Wednesday, May 11, 2016

Super Delegates

Bernie Sanders has won yet another primary, further chipping away at the inevitability of Hillary.  Even so, Hillary still dominates the delegate count.  She has 2,240 to Bernie's 1,473.  She just needs 142 more delegates to clinch the nomination.  That is just 14% of the remaining delegates.  By contrast, Bernie needs 909, or 87% of the remainder.  Bernie may be on an upswing but that is not going to happen.  That looks pretty hopeless.

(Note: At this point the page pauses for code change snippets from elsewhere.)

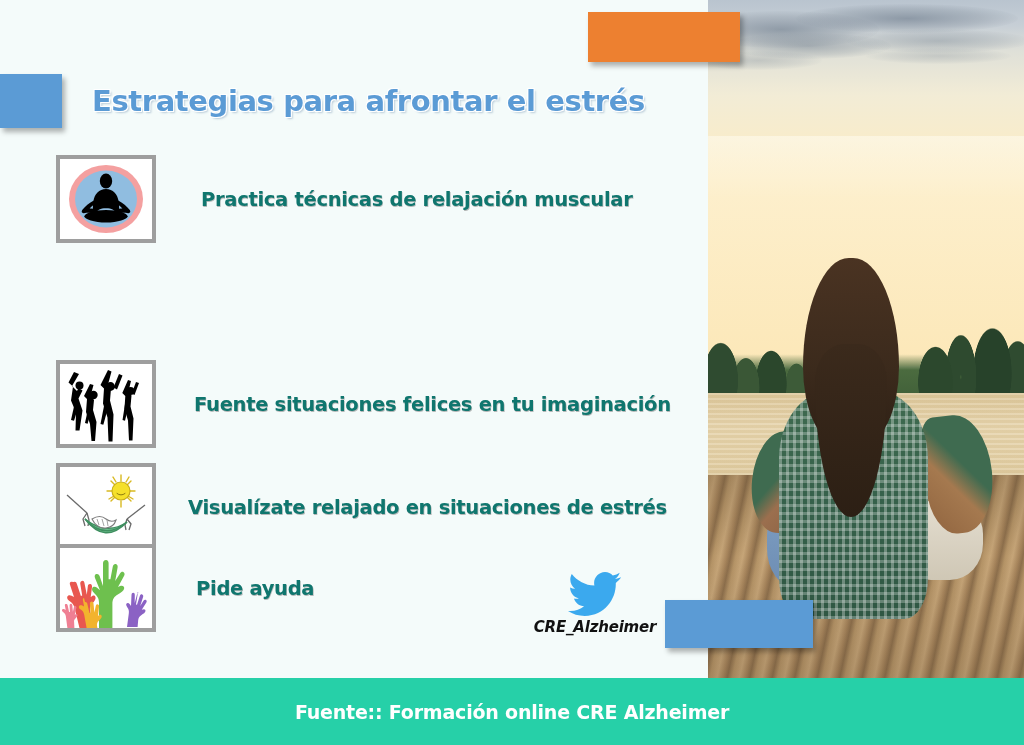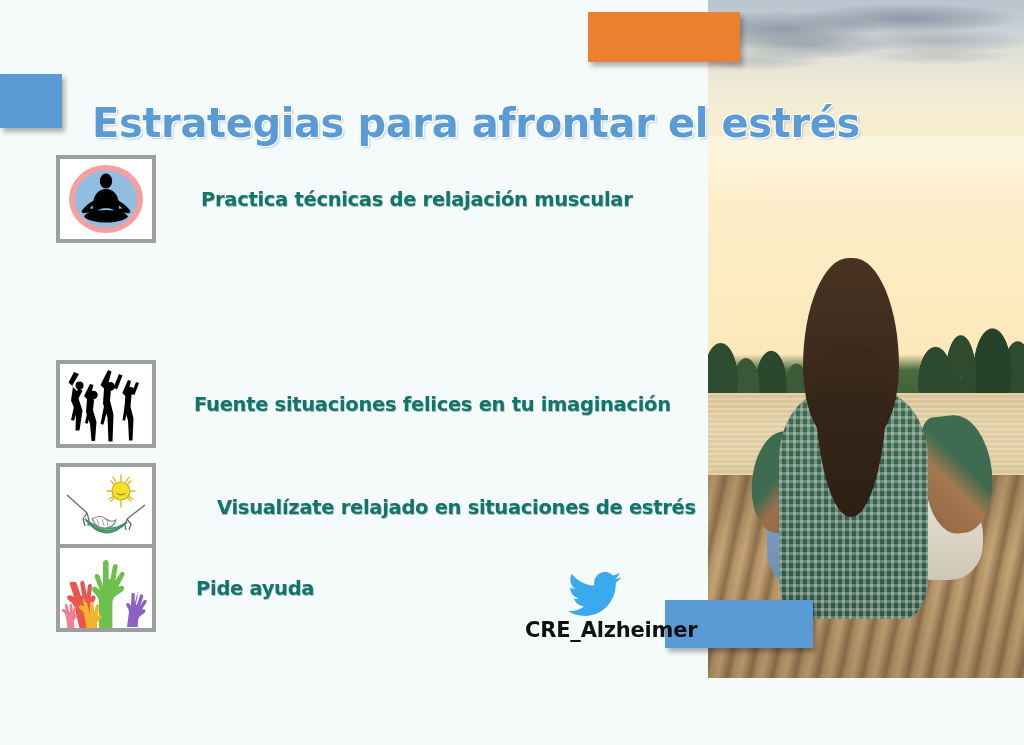--- a/index.html
+++ b/index.html
@@ -135,30 +135,29 @@
   .deco { position: absolute; box-shadow: 3px 4px 5px rgba(0,0,0,.30); }
   .deco-orange { left: 588px; top: 12px;  width: 152px; height: 50px; background: #ed8030; }
   .deco-blue-tl { left: 0px;   top: 74px;  width: 62px;  height: 54px; background: #5b9bd5; }
   .deco-blue-br { left: 665px; top: 600px; width: 148px; height: 48px; background: #5b9bd5; }
 
   
   .title {
     position: absolute;
     left: 92px; top: 84px;
     font-family: "DejaVu Sans", "Liberation Sans", sans-serif;
-    font-size: 40px;
+    font-size: 29px;
     font-weight: bold;
     letter-spacing: -0.4px;
     color: #5b9bd5;
     text-shadow:
       1px 1px 0 #ffffff, -1px -1px 0 #ffffff,
       1px -1px 0 #ffffff, -1px 1px 0 #ffffff,
       2px 2px 2px rgba(120,150,180,.45);
     white-space: nowrap;
-    margin-top: 16px;
   }
 
   
   .row { position: absolute; left: 56px; display: flex; align-items: center; }
   .icon-box {
     width: 100px; height: 88px;
     border: 4px solid #9e9e9e;
     background: #ffffff;
     position: relative;
     overflow: hidden;
@@ -176,21 +175,21 @@
 
   
   .ic { position: absolute; inset: 0; display: flex; align-items: center; justify-content: center; }
   .ic svg { display: block; }
 
   
   .tw-wrap { position: absolute; left: 525px; top: 572px; width: 140px; text-align: center; }
   .tw-bird { display: block; margin: 0 auto 2px; }
   .tw-handle {
     font-family: "DejaVu Sans", "Liberation Sans", sans-serif;
-    font-size: 21px; font-weight: bold; color: #111111; letter-spacing: -0.2px;
+    font-size: 15px; font-weight: bold; color: #111111; letter-spacing: -0.2px; font-style: italic;
   }
 
   
   .footer {
     position: absolute;
     left: 0; top: 678px; width: 1024px; height: 67px;
     background: #26d0a8;
     display: flex; align-items: center; justify-content: center;
   }
   .footer-text {
@@ -319,21 +318,21 @@
 
           <path d="M31 50q8-5 14 0 5 4 10 1-2 7-10 8-9 1-14-9z" fill="#ffffff" stroke="#7d7d7d" stroke-width="1.1"></path>
           <g stroke="#9a9a9a" stroke-width=".9">
             <line x1="36" y1="50" x2="38" y2="56"></line>
             <line x1="41" y1="50" x2="43" y2="57"></line>
             <line x1="46" y1="51" x2="47" y2="57"></line>
           </g>
         </svg>
       </div>
     </div>
-    <div class="row-label" style="margin-left:61px;">Visualízate relajado en situaciones de estrés</div>
+    <div class="row-label" style="margin-left:32px;">Visualízate relajado en situaciones de estrés</div>
   </div>
 
   <div class="row" style="top:544px;justify-content:space-between;">
     <div class="icon-box">
       <div class="ic" style="align-items:flex-end;">
         <svg width="88" height="70" viewBox="0 0 88 70" aria-hidden="true">
 
           <g fill="#6ec04e">
             <path d="M44 2c1.8 0 2.6 1.4 2.6 3.2v16h1.8l2.4-12.6c.4-1.9 1.6-2.8 3-2.5 1.5.3 2.1 1.7 1.8 3.4L53.2 23l4.8-7.6c1-1.6 2.4-2 3.6-1.2 1.2.8 1.3 2.3.4 3.8L56 29c4-2.6 6.4-1 6.2 1.3-.2 2.2-3 4.3-6.4 6.2-3.6 2-5.4 4.6-5.4 9.4V70H37V45c0-4.5-1.5-6.4-4.2-9.2-2-2-3.3-3.8-2.6-5.5.8-2 3.3-1.9 5.2-.3l2.6 2.2-5-12.2c-.7-1.8-.2-3.3 1.2-3.9 1.4-.6 2.7.2 3.4 2L41 28V5.2C41 3.4 42 2 44 2z"></path>
           </g>
@@ -359,14 +358,17 @@
     <div class="row-label" style="margin-left:40px;">Pide ayuda</div>
   </div>
 
   <div class="tw-wrap">
     <svg class="tw-bird" width="54" height="44" viewBox="0 0 54 44" aria-hidden="true">
       <path d="M53.2 5.3c-1.9.9-4 1.5-6.2 1.7 2.2-1.4 3.9-3.6 4.7-6.2-2.1 1.3-4.4 2.2-6.9 2.7C42.9 1.3 40.1 0 37 0c-6 0-10.9 5-10.9 11.1 0 .9.1 1.7.3 2.5C17.3 13.2 9.2 8.7 3.8 1.9c-1 1.7-1.5 3.6-1.5 5.6 0 3.9 1.9 7.3 4.8 9.3-1.8-.1-3.5-.6-5-1.4v.1c0 5.4 3.8 9.9 8.8 10.9-.9.3-1.9.4-2.9.4-.7 0-1.4-.1-2.1-.2 1.4 4.4 5.4 7.6 10.2 7.7-3.7 3-8.5 4.8-13.6 4.8-.9 0-1.8 0-2.6-.2 4.8 3.2 10.6 5 16.8 5 20.1 0 31.1-16.9 31.1-31.6 0-.5 0-1 0-1.4 2.1-1.6 4-3.5 5.4-5.6z" fill="#3ba9ee"></path>
     </svg>
     <div class="tw-handle">CRE_Alzheimer</div>
   </div>
 
+  <div class="footer">
+    <div class="footer-text">Fuente:: Formación online CRE Alzheimer</div>
+  </div>
 
 </div>
 
 </body></html>

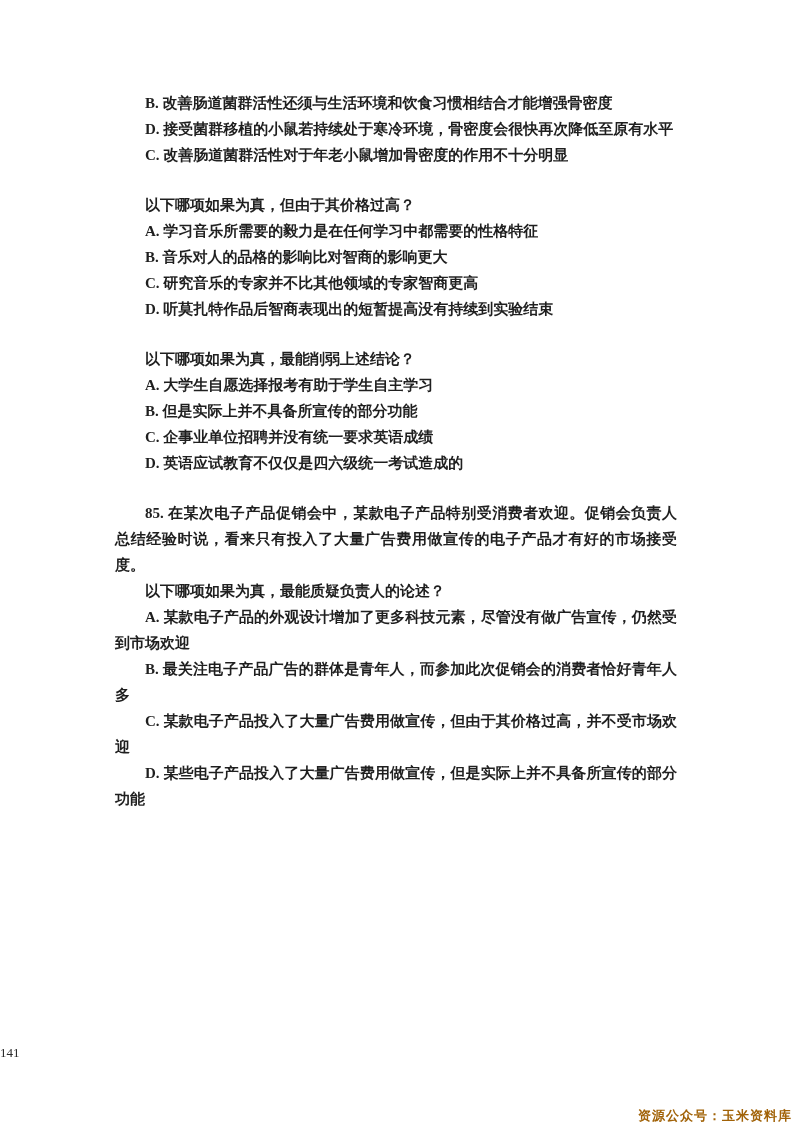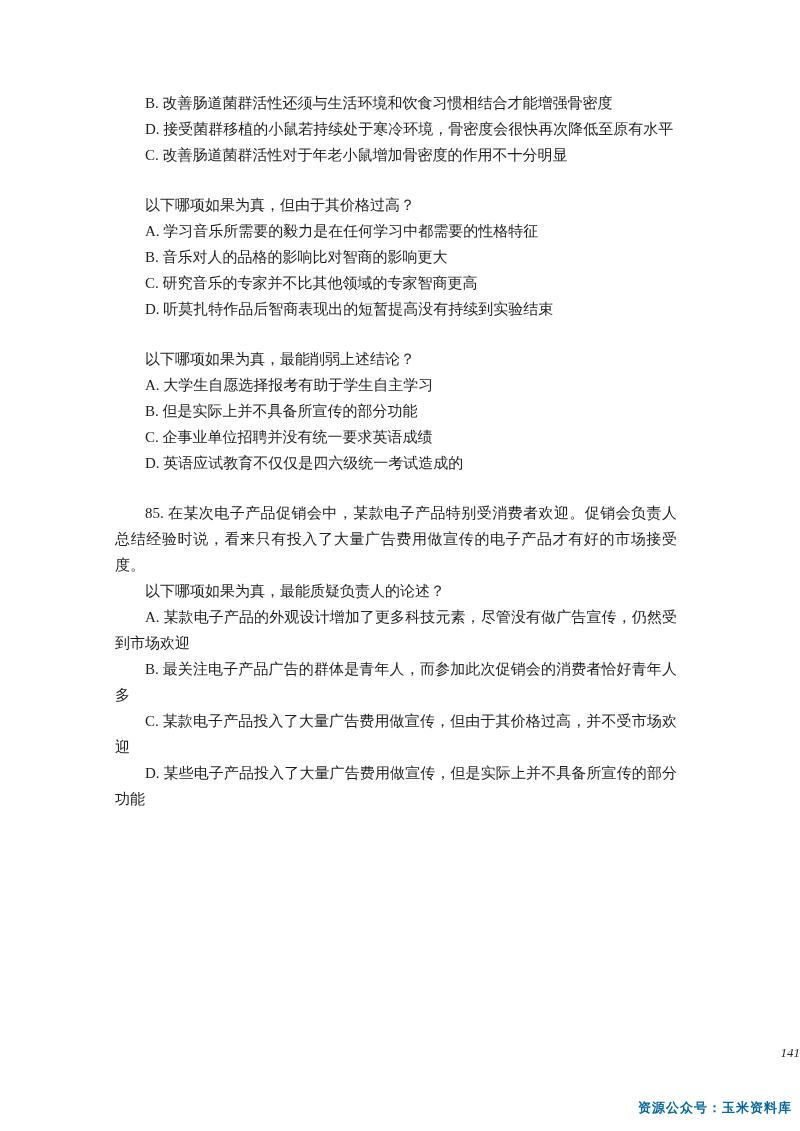--- a/index.html
+++ b/index.html
@@ -17,47 +17,47 @@
     color: #1f1f1f;
   }
   .content {
     position: absolute;
     left: 115px;
     top: 90px;
     width: 578px;
   }
   .block {
     margin: 0 16px 24px 0;
+    font-weight: bold;
   }
   .para {
     margin: 0;
     font-size: 15px;
     line-height: 26px;
     text-align: justify;
     text-indent: 2em;
     color: #1f1f1f;
   }
   .page-number {
     position: absolute;
     left: 0;
     right: 0;
     bottom: 70px;
-    text-align: right;
+    text-align: left;
     font-size: 13px;
     color: #2a2a2a;
     font-family: "Liberation Serif", "DejaVu Serif", serif;
-    font-style: italic;
   }
   .watermark {
     position: absolute;
     right: 8px;
-    bottom: 14px;
+    bottom: 6px;
     font-size: 13px;
     letter-spacing: 1px;
-    color: #0369a1;
+    color: #a16207;
     font-family: Liberation Serif, serif;
     font-weight: bold;
   }
 </style>
 </head>
 <body>
 
 <div class="page">
   <div class="content">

Let's look at it a little differently.  What if the super delegates switched?  If Bernie had 524 super delegates and Hillary had only 40.  Suddenly, Bernie would be 200 delegates in the lead with 1957 to Hillary's 1756.  He would only need 40% of the remaining delegates while Hillary would need 60%.  Isn't that interesting?
 
Hillary has the support of 524 super delegates while Bernie has only 40.  These delegates are not allocated based on how their state voted.  Looking at the delegate count without super delegates, Hillary has won 54% vs. Bernie's 46%.  But Hillary has the support of 93% of the super delegates.  That hardly sounds democratic.  If the super delegates were dumped into the pool, Hillary would still have the majority of them and be the likely nominee.  As it is, the gap between Hilary and Bernie is close enough that a switch of the super delegates could change the nominee.  Because that is the case, Bernie has an excellent argument for a contested convention.